La société Corep System souhaitant diversifier son offre, elle a conclu le 6 octobre 2003 avec Christophe Le L. (fils) et Jean Le L. (père), propriétaires de la totalité des parts de la société Marketset, et avec la société Marketset, un protocole d'accord portant sur une prise de participation progressive de la société Corep System dans le capital de la société Marketset, aux termes duquel la société Corep System s'est engagée à acquérir 80 % du capital de la société Marketset et ce, au plus tard le 31 décembre 2006.

Il était stipulé à l'article 2 de cet accord que « Monsieur Christophe Le L. par la présente autorise la société [Marketset] à exploiter jusqu'au 31 décembre 2006 à titre gracieux tous les modèles, marques, déjà déposés en son nom et s'engage à ce qu'à compter de la réalisation de cette augmentation de capital, tous les nouveaux modèles et marques soient déposés au nom de la société. »

Parallèlement, a été conclue entre la société Corep System, Christophe Le L. et Jean Le L., parconvention du 7 octobre 2003, une promesse de cession de titres aux termes de laquelle Christophe Le L. et Jean Le L. s'engageaient irrévocablement à céder à la société Corep System le nombre de titres nécessaires afin que la participation de celle-ci dans la société Marketset atteigne 80 % du capital et des droits de vote à la date de la levée d'option, cette promesse étant consentie jusqu'au 31 décembre 2006, la promesse devenant automatiquement caduque à défaut d'avoir été levée par le bénéficiaire à cette date. Une condition suspensive était par ailleurs prévue à l'acte consistant dans la réalisation de l'opération d'augmentation de capital de la société Marketset laquelle devait intervenir au plus tard le 30 novembre 2003.

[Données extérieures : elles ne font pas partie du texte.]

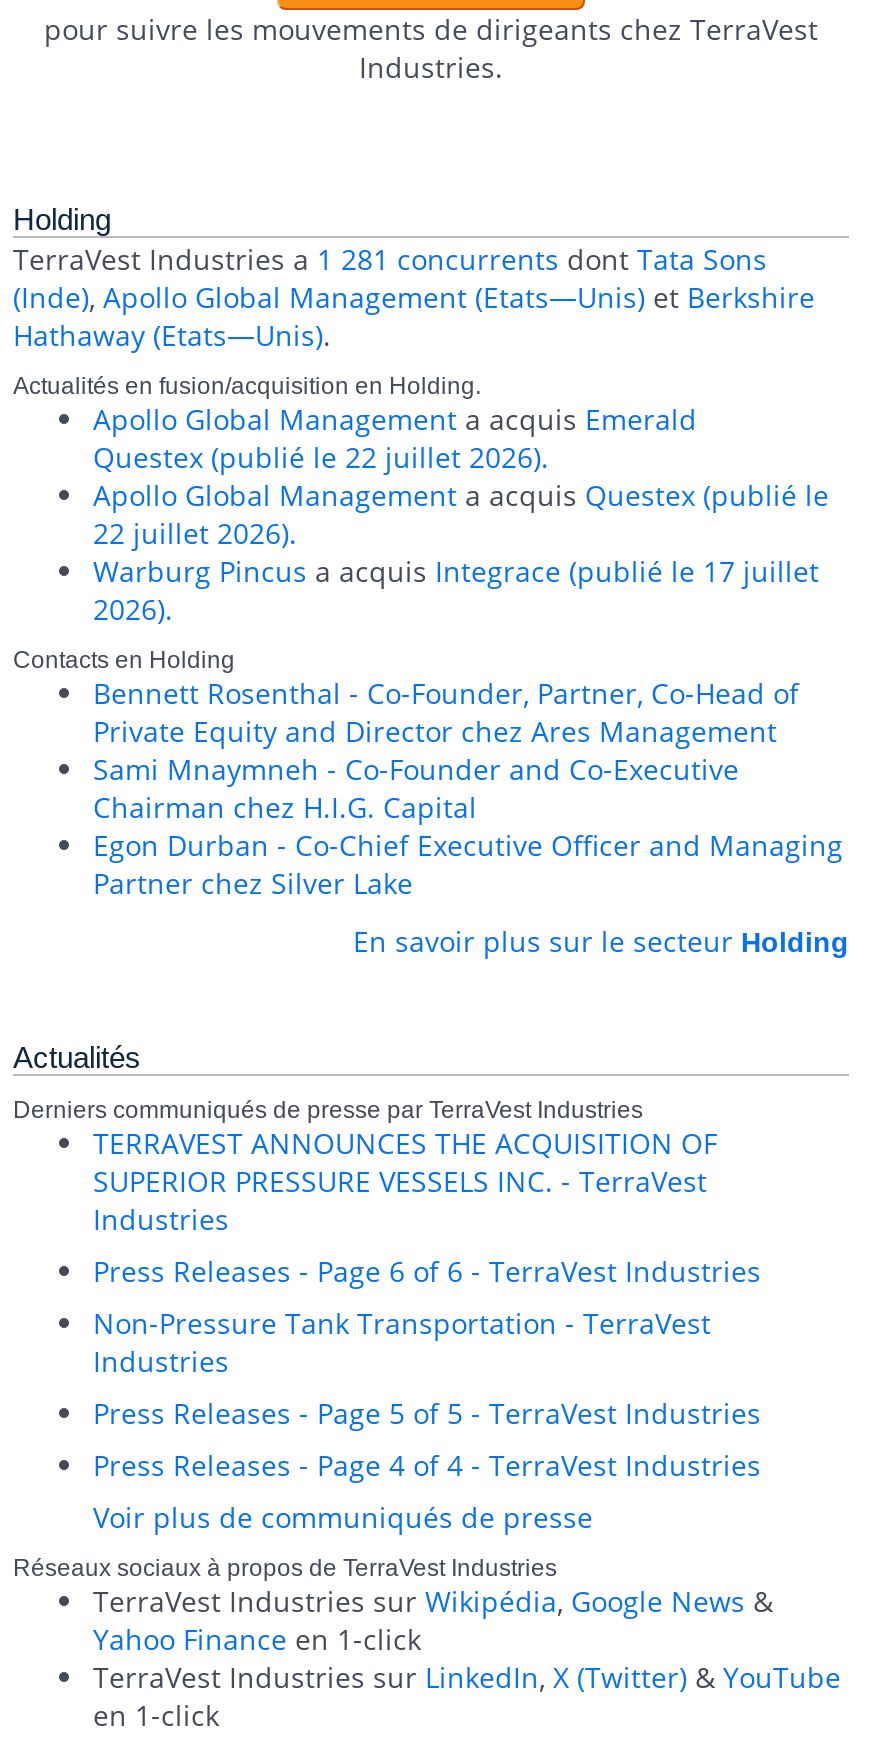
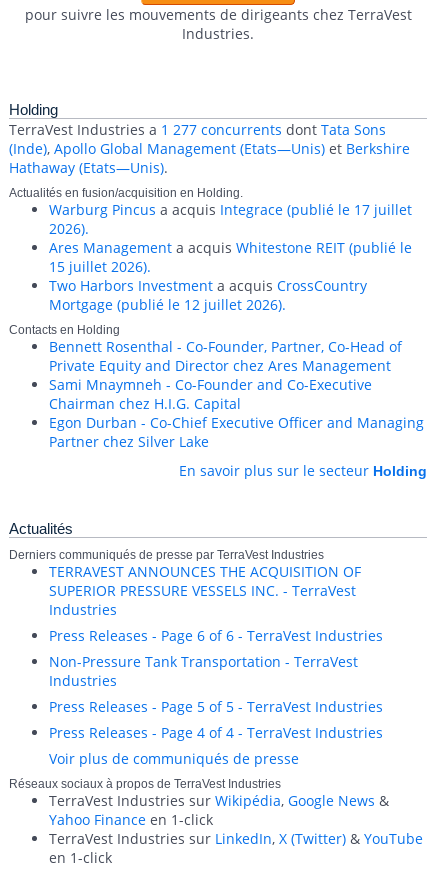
[13,240,767,278] TerraVest Industries a1 281 concurrentsdontTata Sons -> [9,120,386,139] TerraVest Industries a1 277 concurrentsdontTata Sons
[93,400,829,552] Apollo Global Management a acquis Emerald | Questex (publié le 22 juillet 2026). | Apollo Global Management a acquis Questex (publié le | 22 juillet 2026). -> none
moved [93,552,819,628] -> [49,200,412,238]: Warburg Pincus a acquis Integrace (publié le 17 juillet | 2026).
none -> [49,238,412,314] Ares Management a acquis Whitestone REIT (publié le | 15 juillet 2026). | Two Harbors Investment a acquis CrossCountry | Mortgage (publié le 12 juillet 2026).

Une convention de cession de parts a été signée le 2 septembre 2004 entre Christophe et Jean Le L. et la société Corep Lighting, par laquelle ils ont cédé à cette société respectivement 1 352 et 250 parts de la société Marketset pour les prix respectifs de 20 618 euros et 3 812,50 euros.

Le 31 mars 2015, une convention a été signée entre la société Marketset et la société Corep, toutes deux membres du groupe Corep Lighting, aux termes de laquelle était consentie à la société Corep la location-gérance du fonds de commerce de luminaires sis à Martainville- Épreville appartenant à la société Marketset. Il était précisé en préambule de cette convention que la société Marketset connaissait des difficultés économiques depuis plusieurs années, que la société Corep disposait quant à elle de moyens commerciaux plus importants et d'un réseau lui permettant de développer et d'exploiter l'activité de la société Marketset dont la gamme de produits serait complémentaire de la sienne.

Aux termes de ces conventions, Christophe Le L. est resté associé minoritaire de la société Marketset devenue une société par actions simplifiée, et a occupé la fonction de président de cette société.

Lors de l'assemblée générale ordinaire des associés de la société Marketset tenue le 11 mai 2016, il a été mis fin au mandat de président de Christophe Le L.

Parordonnance du 14 décembre 2016, Christophe Le L. a été autorisé à pratiquer une saisie-contrefaçon descriptive de modèles de luminaires au siège de la société Corep à Bègles et, par ordonnance de référé en date du 20 mars 2017, la demande de rétractation de cette ordonnance a été rejetée. La saisie-contrefaçon a été pratiquée le 5 janvier 2017.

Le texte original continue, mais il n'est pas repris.